◆ **What the task asks**: Select all lines holding the word "align" from the entries that follow.

[Stored records]
--

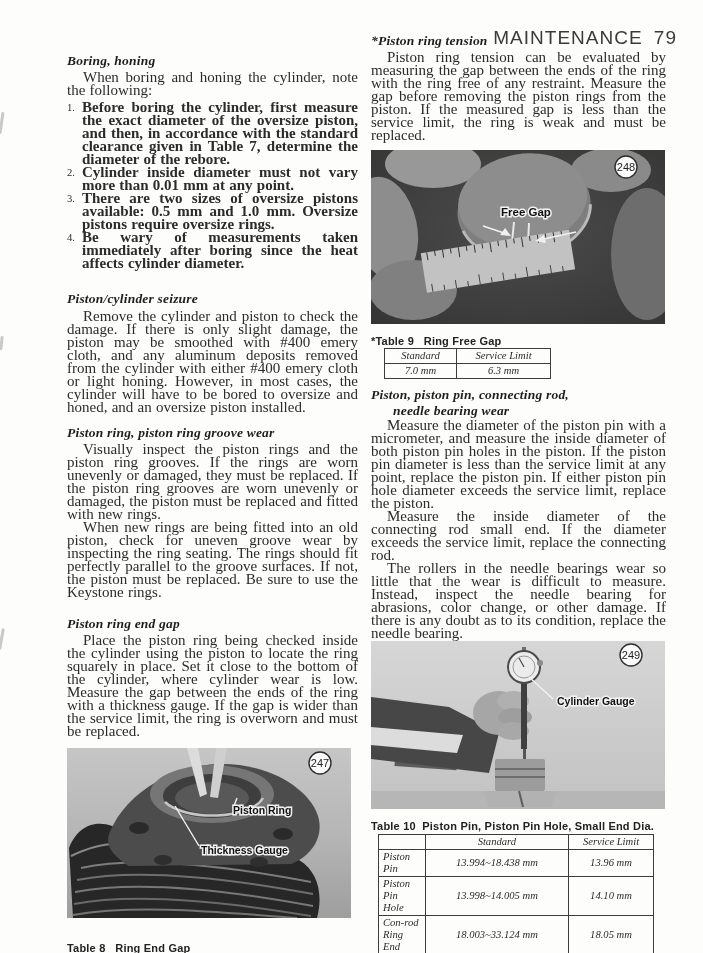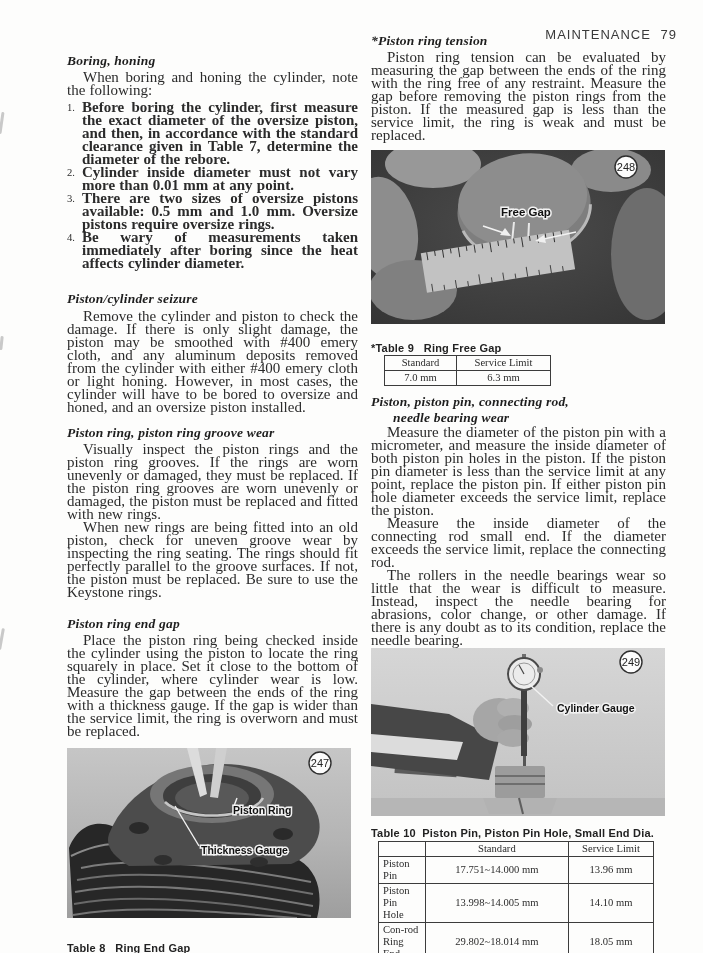--- a/index.html
+++ b/index.html
@@ -12,7 +12,7 @@
   .running-head {
     position:absolute; top:27px; right:26px;
     font-family:"Liberation Sans", sans-serif;
-    font-size:13px; letter-spacing:1px; word-spacing:5px; color:#3a3a3a;
+    font-size:19px; letter-spacing:1px; word-spacing:5px; color:#3a3a3a;
   }
   .col { position:absolute; top:0; }
   .col.leftcol  { left:67px;  width:291px; }

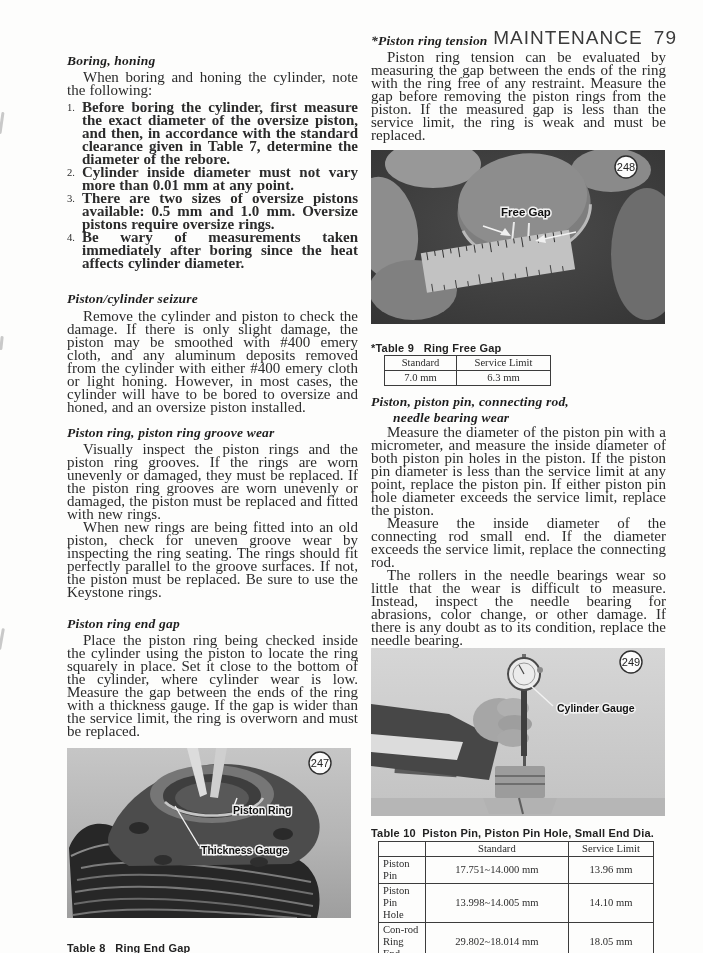--- a/index.html
+++ b/index.html
@@ -50,7 +50,7 @@
   .r-h1 { margin-top:33px; }
   .r-p1 { margin-top:2px; }
   .r-fig248 { margin-top:8px; }
-  .r-cap9 { margin-top:18px; }
+  .r-cap9 { margin-top:11px; }
   .r-tab9 { margin-top:1px; margin-left:13px; }
   .r-h2 { margin-top:8px; }
   .r-fig249 { margin-top:1px; }

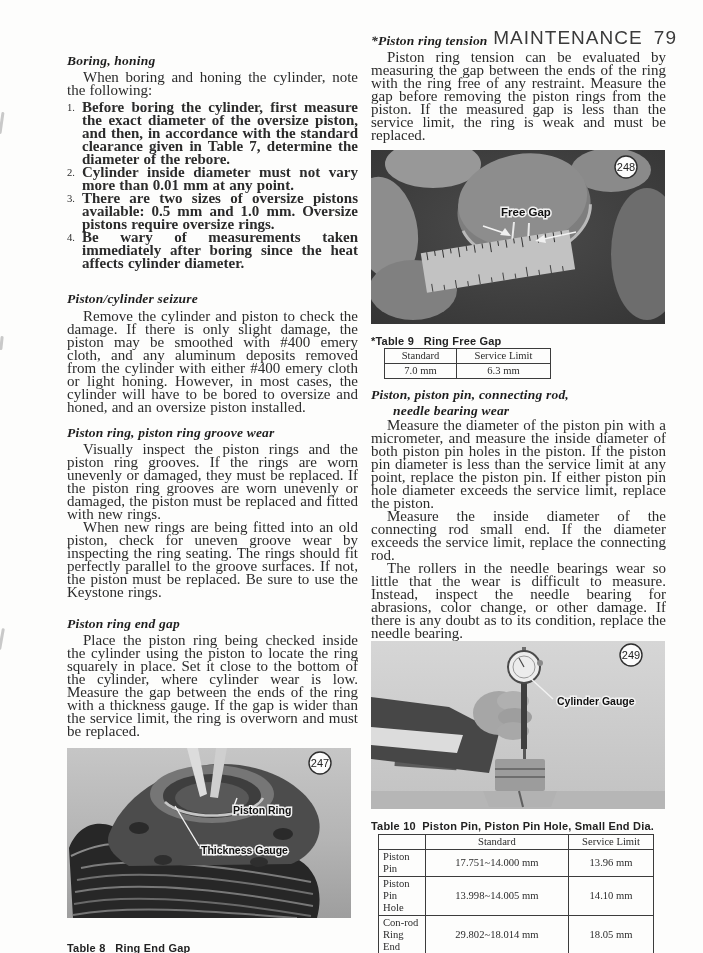--- a/index.html
+++ b/index.html
@@ -67,7 +67,7 @@
   }
   table.spec td {
     border:1.4px solid #3c3c3c; padding:1px 5px; height:14px;
-    text-align:center; line-height:12px;
+    text-align:center; line-height:12px;font-style:italic;
   }
   table.t8 { width:237px; }
   table.t8 td.c1 { width:123px; text-align:left; padding-left:8px; }

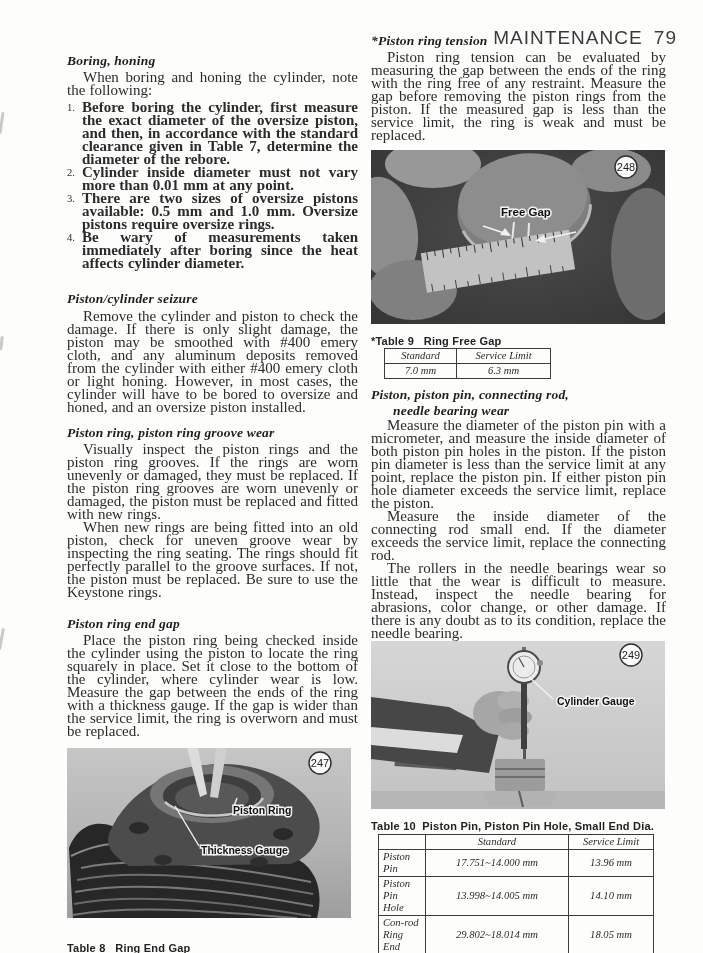--- a/index.html
+++ b/index.html
@@ -328,7 +328,7 @@
         </tr>
         <tr>
           <td class="lab">Piston Pin</td>
-          <td class="std">17.751~14.000 mm</td>
+          <td class="std">13.994~18.438 mm</td>
           <td class="svc">13.96 mm</td>
         </tr>
         <tr>

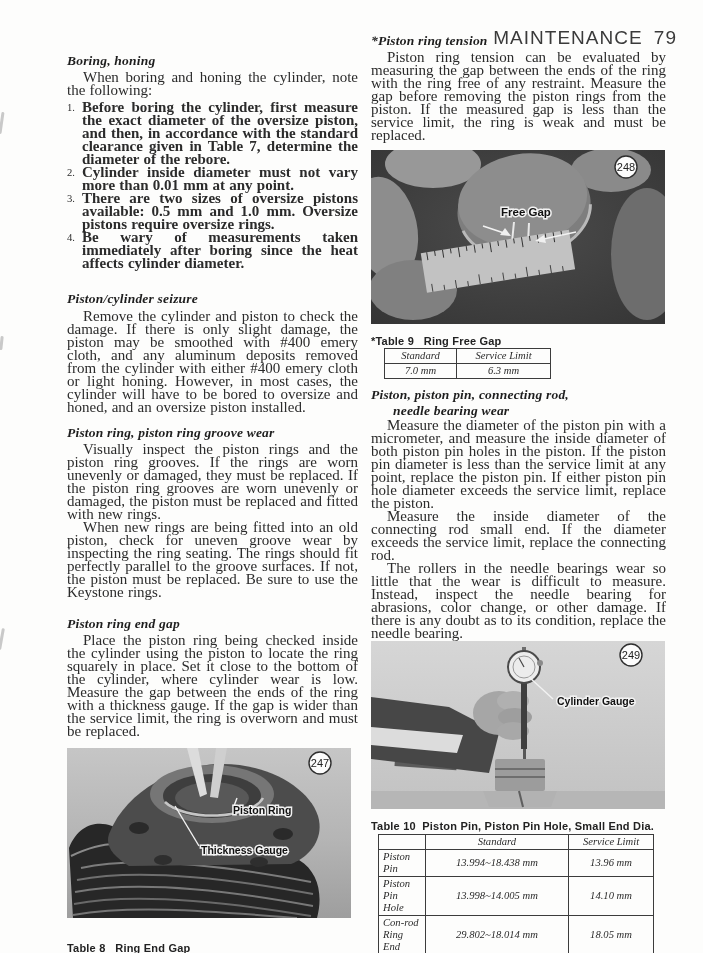--- a/index.html
+++ b/index.html
@@ -338,7 +338,7 @@
         </tr>
         <tr>
           <td class="lab">Con-rod Ring End</td>
-          <td class="std">29.802~18.014 mm</td>
+          <td class="std">18.003~33.124 mm</td>
           <td class="svc">18.05 mm</td>
         </tr>
       </tbody>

--

◆ **Problem solution**:
-    text-align:center; line-height:12px;
+    text-align:center; line-height:12px;font-style:italic;
   table.t8 td.c1 { width:123px; text-align:left; padding-left:8px; }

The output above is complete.